Heterotopia In Angela Carters Fiction Worlds In Collision
Download Heterotopia In Angela Carters Fiction Worlds In Collision full books in PDF, epub, and Kindle. Read online free Heterotopia In Angela Carters Fiction Worlds In Collision ebook anywhere anytime directly on your device. Fast Download speed and no annoying ads.
Author |
: Eliza Claudia Filimon |
Publisher |
: Anchor Academic Publishing (aap_verlag) |
Total Pages |
: 328 |
Release |
: 2014-02-01 |
ISBN-10 |
: 9783954896776 |
ISBN-13 |
: 395489677X |
Rating |
: 4/5 (76 Downloads) |
Synopsis Heterotopia in Angela Carter’s Fiction: Worlds in Collision by : Eliza Claudia Filimon
Angela Carter’s work is a collage of discourses and genres. The challenge of finding a critical framework, complex and accurate enough to classify her work, has remained. The spectacular and the pragmatic threads of her texts, framed by extreme seriousness and witty humour are unravelled with the help of a different metaphor, denoting enigmatic spaces, conterdiscourses, borders of otherness – heterotopia. Five novels out of nine, five short stories out of thirty-five, as well as Carter’s two film adaptations are filtered through a term extricated from its medical and geographical roots, which emphasizes the ambiguity, as well as the dialogic interaction of Angela Carter’s often discordant discourses that have kept her at the top of the literary canon.
Author |
: Marie Mulvey-Roberts |
Publisher |
: Manchester University Press |
Total Pages |
: 368 |
Release |
: 2019-07-17 |
ISBN-10 |
: 9781526136794 |
ISBN-13 |
: 1526136791 |
Rating |
: 4/5 (94 Downloads) |
Synopsis The arts of Angela Carter by : Marie Mulvey-Roberts
The arrangement of the material, indicated by the chapter headings, draws attention to a variety of areas not normally associated with dominant perceptions of Angela Carter.
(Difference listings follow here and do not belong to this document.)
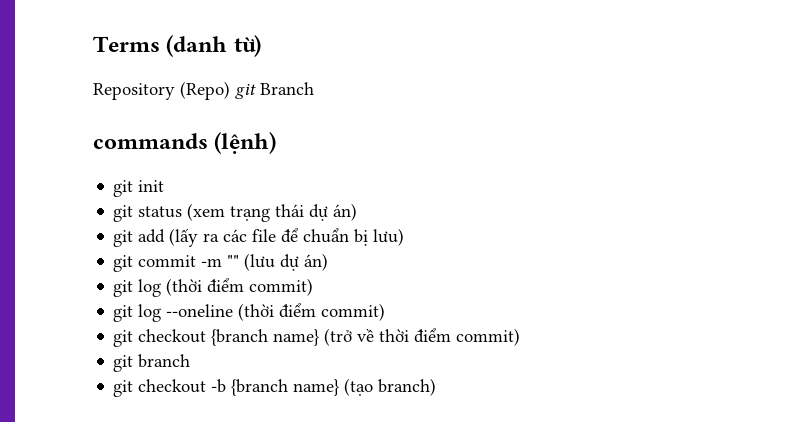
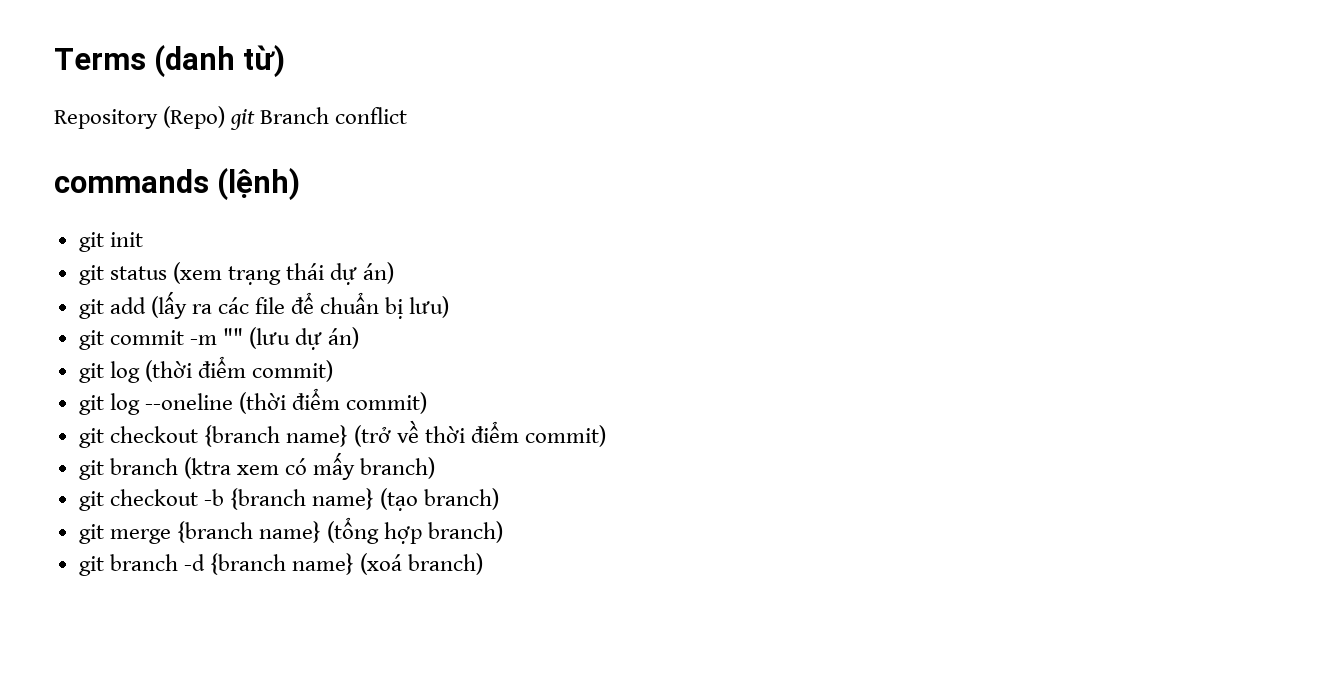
- Repository (Repo) git Branch
+ Repository (Repo) git Branch conflict
- git branch
+ git branch (ktra xem có mấy branch)
+ git merge {branch name} (tổng hợp branch)
+ git branch -d {branch name} (xoá branch)

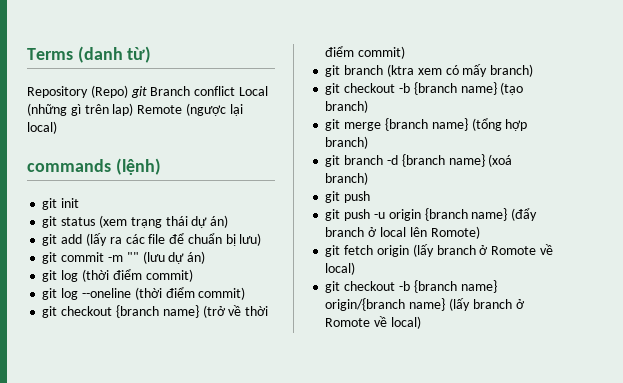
- Repository (Repo) git Branch conflict
+ Repository (Repo) git Branch conflict Local (những gì trên lap) Remote (ngược lại local)
  git branch -d {branch name} (xoá branch)
+ git push
+ git push -u origin {branch name} (đẩy branch ở local lên Romote)
+ git fetch origin (lấy branch ở Romote về local)
+ git checkout -b {branch name} origin/{branch name} (lấy branch ở Romote về local)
These encompass food, fashion, art, poetry, music, performance and translation, which will be discussed in a number of historical, literary and cultural contexts.
Author |
: Christoph Reinfandt |
Publisher |
: Walter de Gruyter GmbH & Co KG |
Total Pages |
: 613 |
Release |
: 2017-06-12 |
ISBN-10 |
: 9783110369489 |
ISBN-13 |
: 3110369486 |
Rating |
: 4/5 (89 Downloads) |
Synopsis Handbook of the English Novel of the Twentieth and Twenty-First Centuries by : Christoph Reinfandt
The Handbook systematically charts the trajectory of the English novel from its emergence as the foremost literary genre in the early twentieth century to its early twenty-first century status of eccentric eminence in new media environments. Systematic chapters address ̒The English Novel as a Distinctly Modern Genreʼ, ̒The Novel in the Economy’, ̒Genres’, ̒Gender’ (performativity, masculinities, feminism, queer), and ̒The Burden of Representationʼ (class and ethnicity). Extended contextualized close readings of more than twenty key texts from Joseph Conrad’s Heart of Darkness (1899) to Tom McCarthy’s Satin Island (2015) supplement the systematic approach and encourage future research by providing overviews of reception and theoretical perspectives.
Author |
: Lorna Piatti-Farnell |
Publisher |
: Routledge |
Total Pages |
: 1135 |
Release |
: 2018-04-19 |
ISBN-10 |
: 9781351216005 |
ISBN-13 |
: 1351216007 |
Rating |
: 4/5 (05 Downloads) |
Synopsis The Routledge Companion to Literature and Food by : Lorna Piatti-Farnell
The Routledge Companion to Literature and Food explores the relationship between food and literature in transnational contexts, serving as both an introduction and a guide to the field in terms of defining characteristics and development. Balancing a wide-reaching view of the long histories and preoccupations of literary food studies, with attentiveness to recent developments and shifts, the volume illuminates the aesthetic, cultural, political, and intellectual diversity of the representation of food and eating in literature.
Author |
: Veronica Ghirardi |
Publisher |
: Vernon Press |
Total Pages |
: 264 |
Release |
: 2021-07-06 |
ISBN-10 |
: 9781648892004 |
ISBN-13 |
: 1648892000 |
Rating |
: 4/5 (04 Downloads) |
Synopsis Postmodern Traces and Recent Hindi Novels by : Veronica Ghirardi
Postmodernism is a notoriously elusive concept and still the object of critical debates among scholars across a range of different disciplines. In literature, in particular, these debates are complicated by “postmodern” styles emanating from outside the concept’s Western origins. By analyzing contemporary Hindi novels, and drawing on both Western and Hindi literary criticism, "Postmodern Traces and Recent Hindi Novels" aims to understand some of the manifestations of postmodernism in contemporary Hindi fiction, including ways the latter might challenge the traditional parameters of postmodern literature. This book is essential reading for scholars and students specializing in South Asian studies and both postcolonial and comparative literature. It will also interest the general reader curious to know more about one of the less explored areas of world literature.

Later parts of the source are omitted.